About this exercise - With the pictures left out, restate every entry word for word.

Information shown -
_____
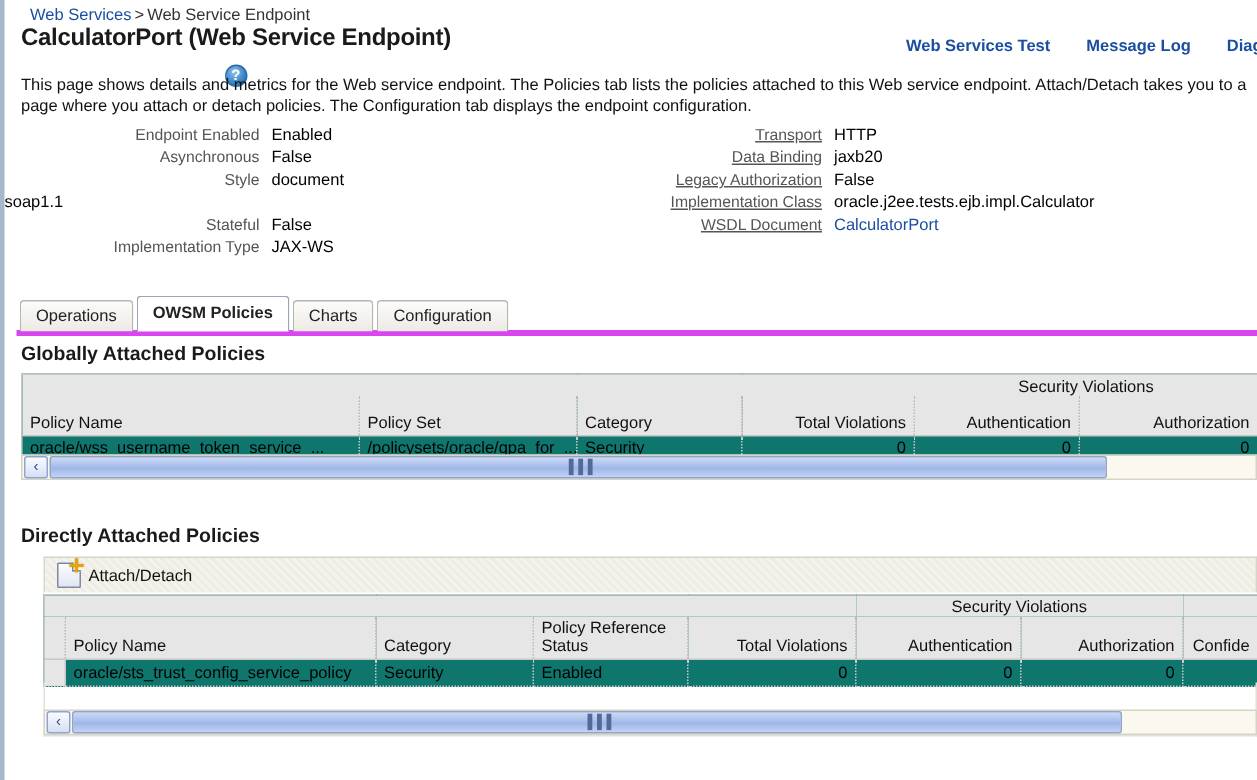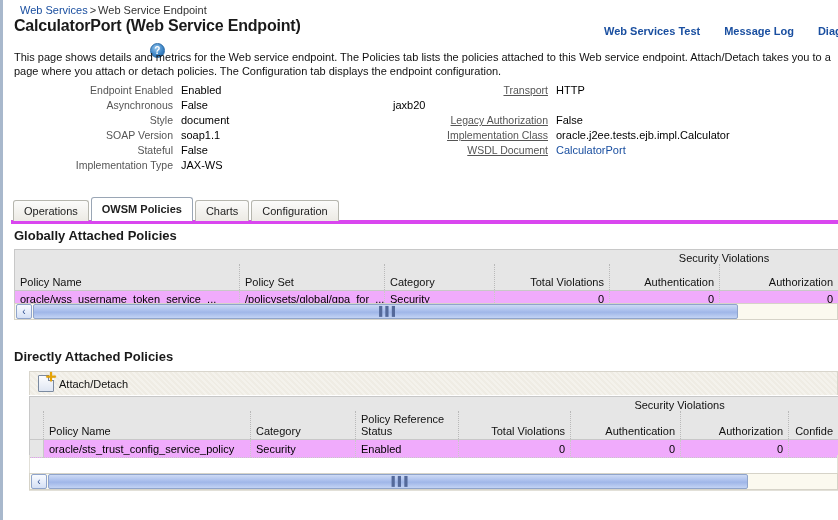"Data Binding" div.prop-label { html: none -> <div>Data Binding</div> }
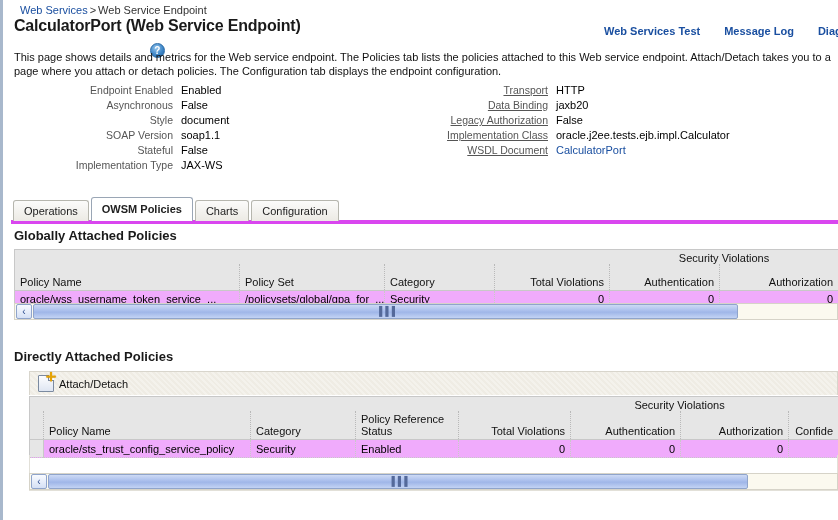"SOAP Version" div.prop-label { html: <div>SOAP Version</div> -> none }
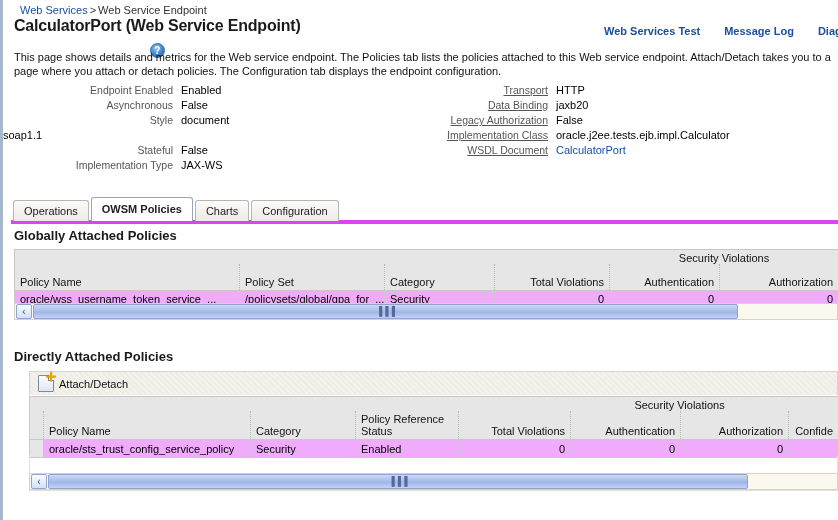"Security Violations" .tbl { background: #f0abfc -> #0f766e }
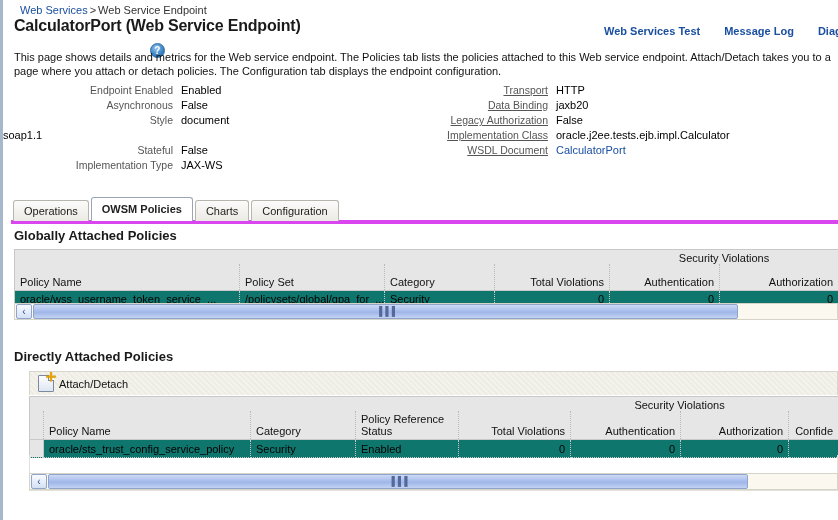"/policysets/global/gpa_for_..." td { text: /policysets/global/gpa -> /policysets/oracle/gpa }
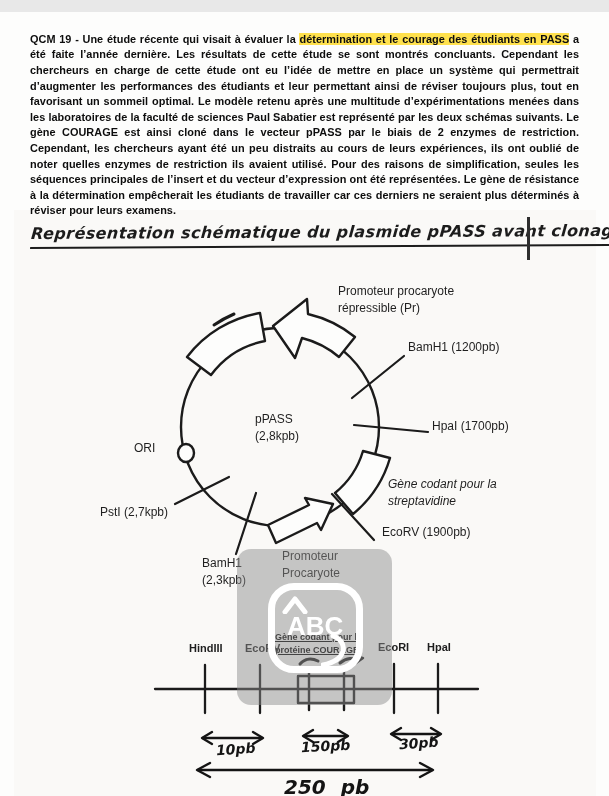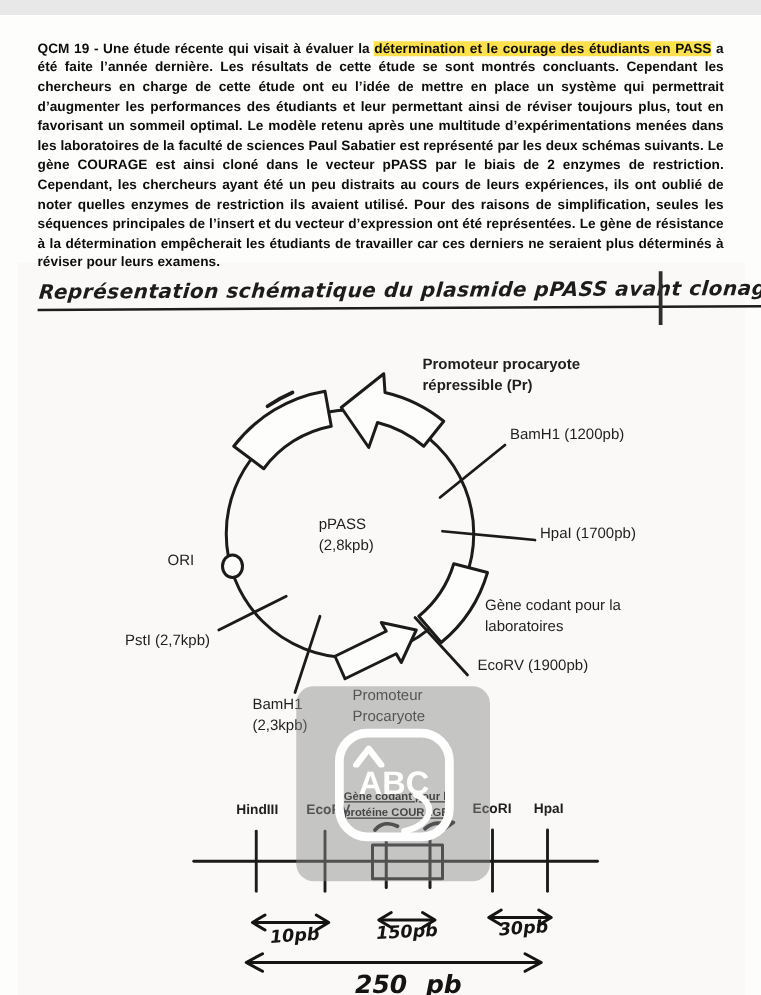"Promoteur procaryote" div.lbl { font-weight: bold -> none }
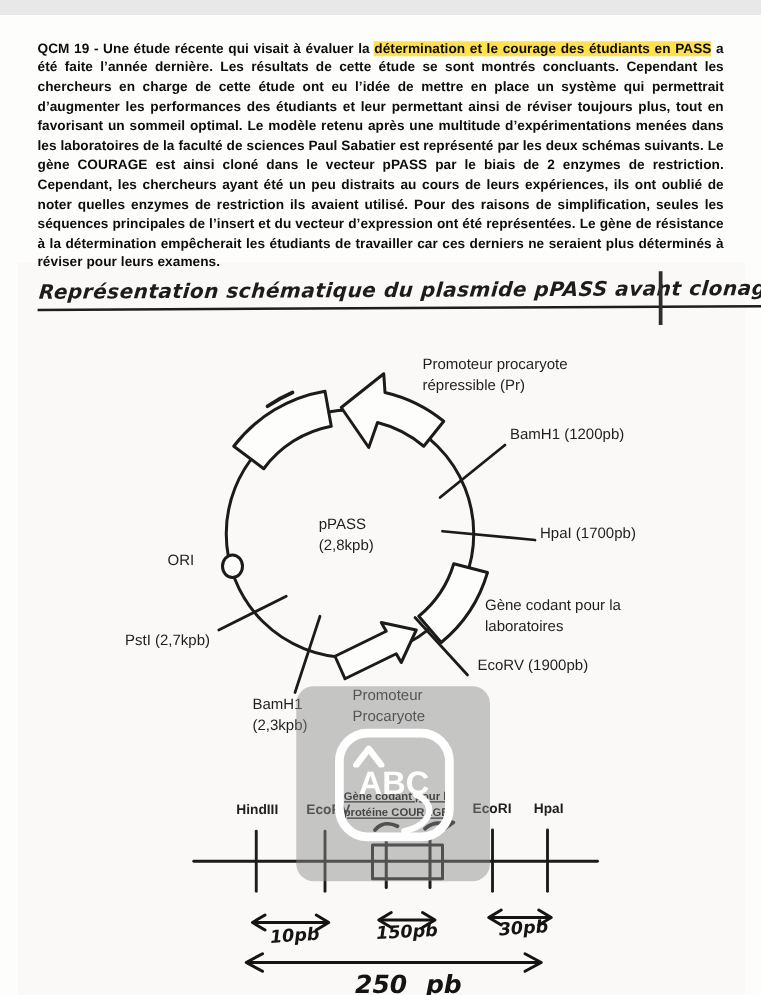"Gène codant pour la" div.lbl { font-style: none -> italic }
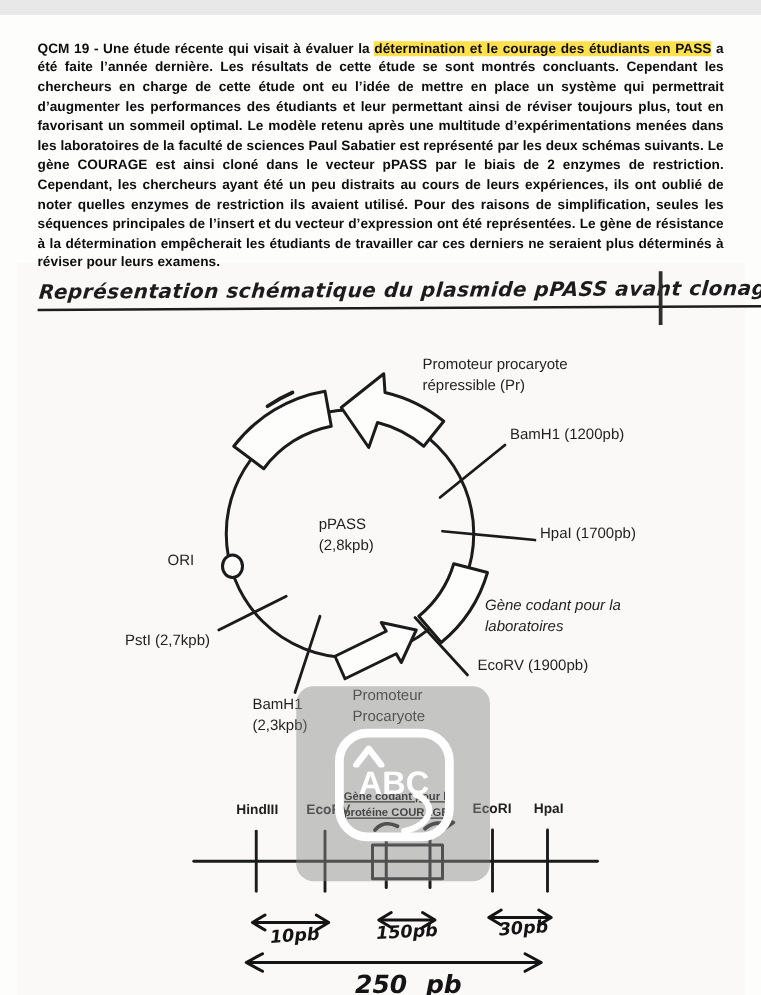"laboratoires" span { text: laboratoires -> streptavidine }
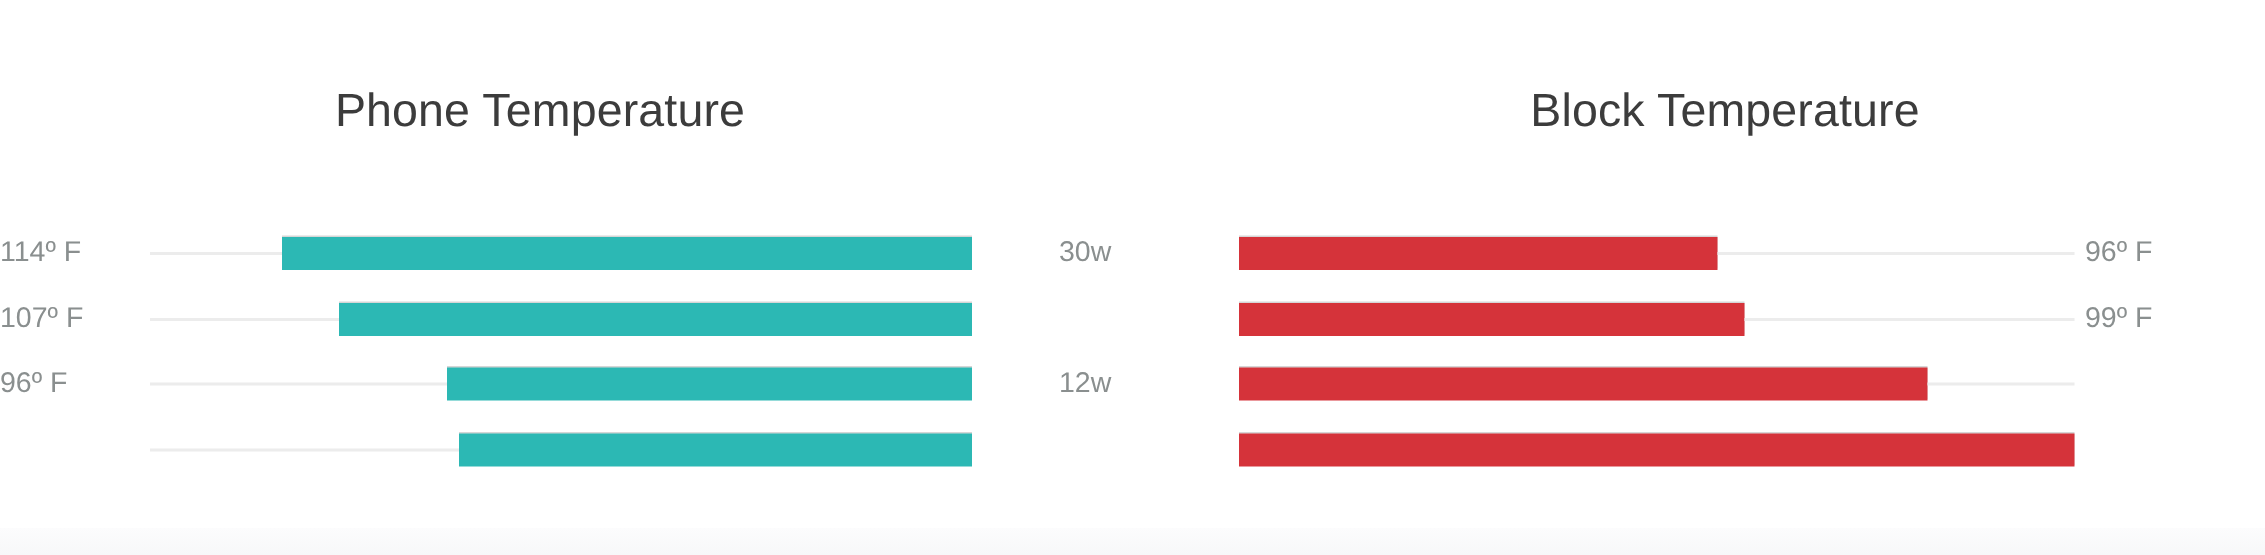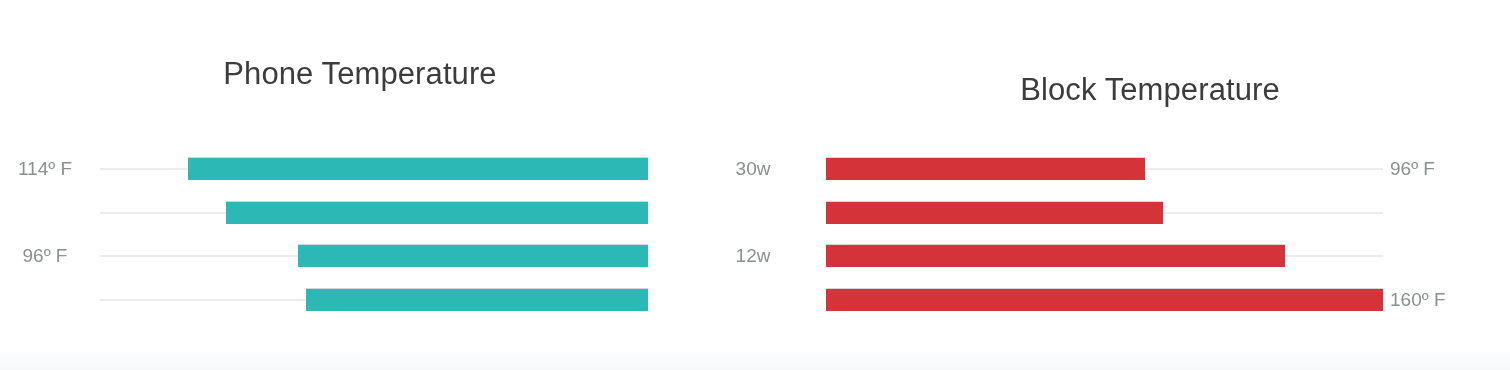"Block Temperature" #title-block { margin-top: 16px -> none }
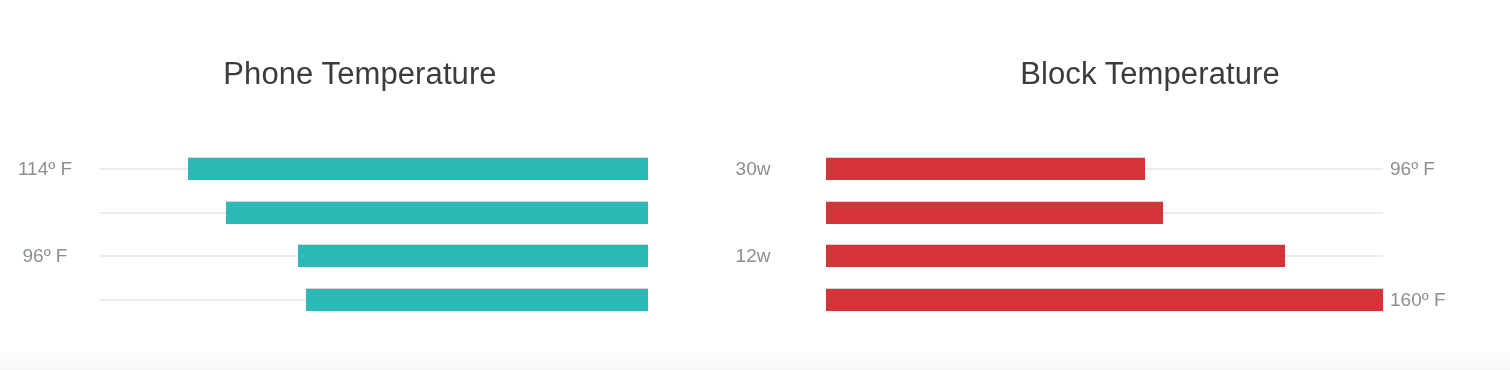"114º F" .label-right-aligned { text-align: center -> left }
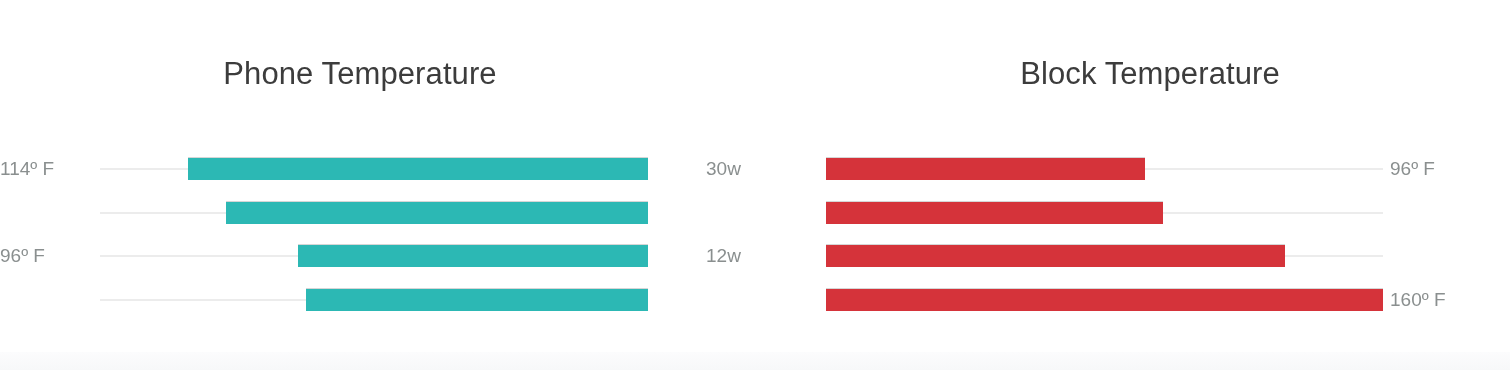"107º F" div.axis-label { html: none -> <div>107º F</div> }
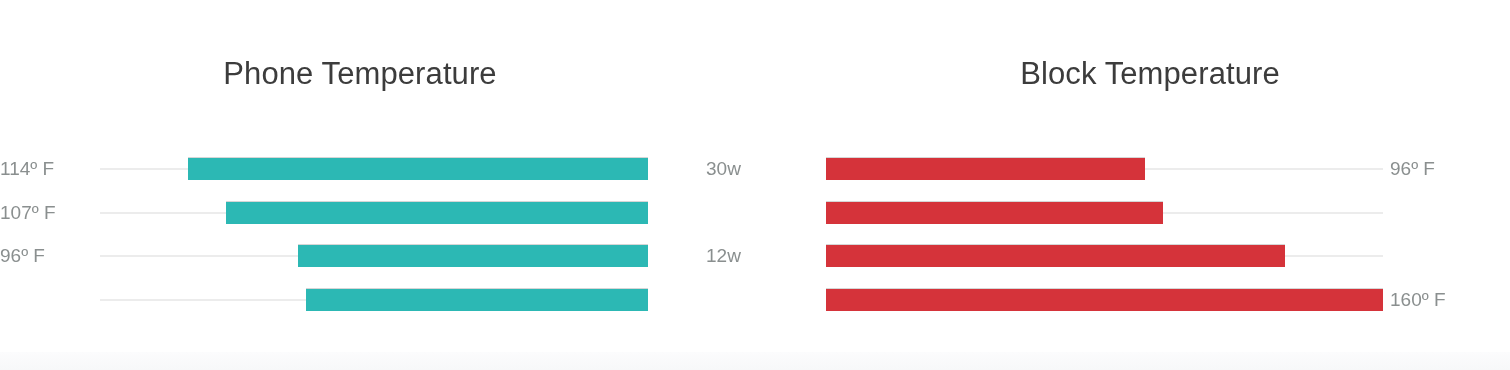"99º F" div.axis-label { html: none -> <div>99º F</div> }
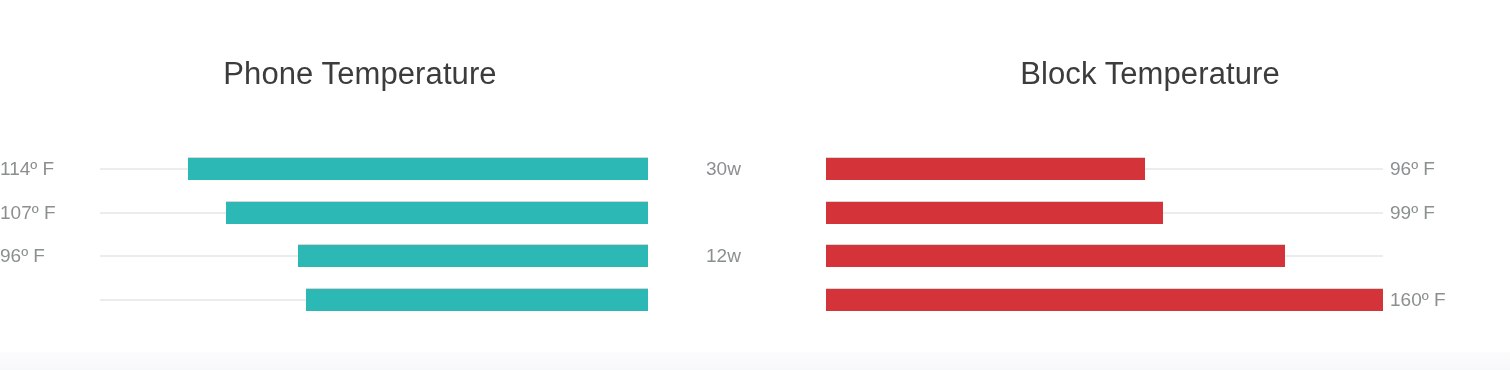"160º F" div.axis-label { html: <div>160º F</div> -> none }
_____
Response to the task -
"Data Binding" div.prop-label { html: none -> <div>Data Binding</div> }
"SOAP Version" div.prop-label { html: <div>SOAP Version</div> -> none }
"Security Violations" .tbl { background: #f0abfc -> #0f766e }
"/policysets/global/gpa_for_..." td { text: /policysets/global/gpa -> /policysets/oracle/gpa }
"Promoteur procaryote" div.lbl { font-weight: bold -> none }
"Gène codant pour la" div.lbl { font-style: none -> italic }
"laboratoires" span { text: laboratoires -> streptavidine }
"Block Temperature" #title-block { margin-top: 16px -> none }
"114º F" .label-right-aligned { text-align: center -> left }
"107º F" div.axis-label { html: none -> <div>107º F</div> }
"99º F" div.axis-label { html: none -> <div>99º F</div> }
"160º F" div.axis-label { html: <div>160º F</div> -> none }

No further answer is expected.